The Maybes of Parity

by mraynes

Yesterday, in an effort to conquer a melancholy mood and get a break from the endless toddler demands for my attention, I went to the gym and hopped on one of the fancy elliptical machines with an attached tv. In the course of my work out, I happened to see an interview with Marie C. Wilson on CNN. Wilson was president of the Ms. Foundation for Women and more recently founded The White House Project, an organization dedicated to advancing women’s leadership in all sectors of American society.

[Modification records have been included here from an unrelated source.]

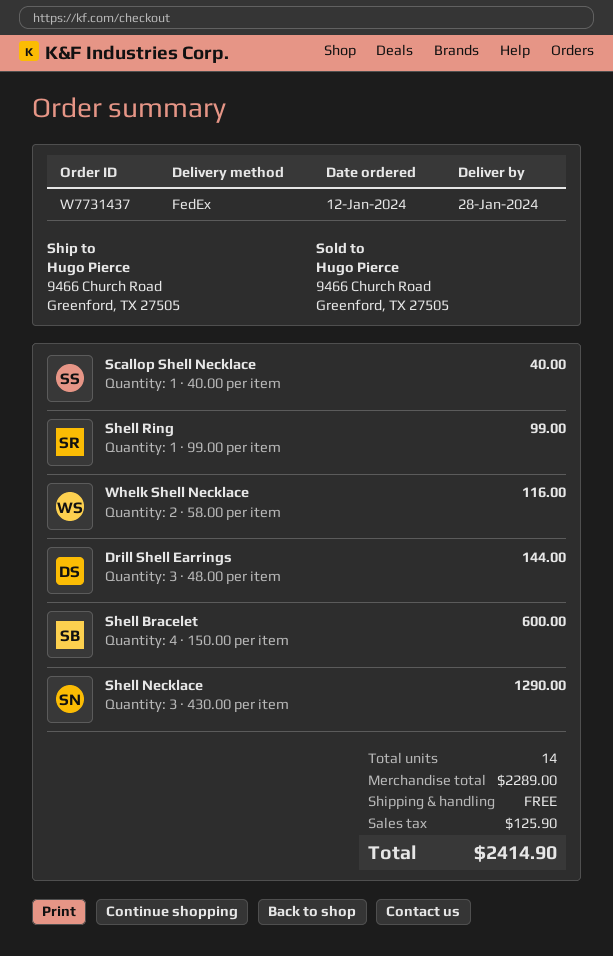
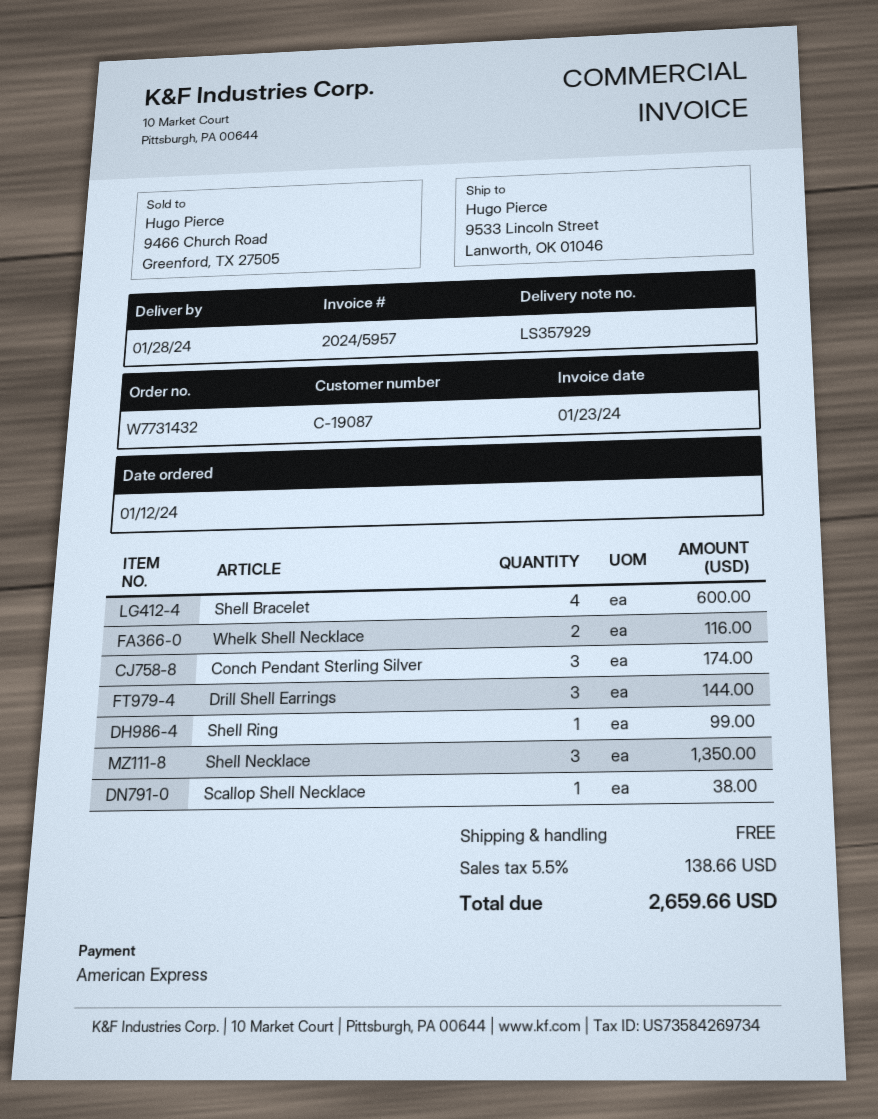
order number: W7731437 -> W7731432
ship to: 9466 Church Road, Greenford, TX 27505 -> 9533 Lincoln Street, Lanworth, OK 01046
Scallop Shell Necklace: 1 for 40.00 -> 1 for 38.00
Shell Necklace: 3 for 1290.00 -> 3 for 1350.00
Conch Pendant Sterling Silver: none -> 3 for 174.00
tax: 125.90 -> 138.66
total: 2414.90 -> 2659.66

At some point during the interview I was struck by an assertion Wilson made, that adding women to leadership within cultural institutions, businesses and politics would change the foundation of our society…that it would change everything. Generally assertions such as these make me uncomfortable. They make me uncomfortable because behind them lies the sticky ideology of gender essentialism; that somehow, somewhere inherent in women’s nature are kinder, gentler, more moral beings. Although it is a nice ego-stroke to believe these things, especially when they’re being used to promote female leadership, these same arguments have been used to keep women out of the public sphere, deny them the vote and keep them cloistered in a cult of domesticity. And as we Mormon women know, gender essentialism has been used as a handy, “god given” tool to place us on an out of the way and inescapable pedestal.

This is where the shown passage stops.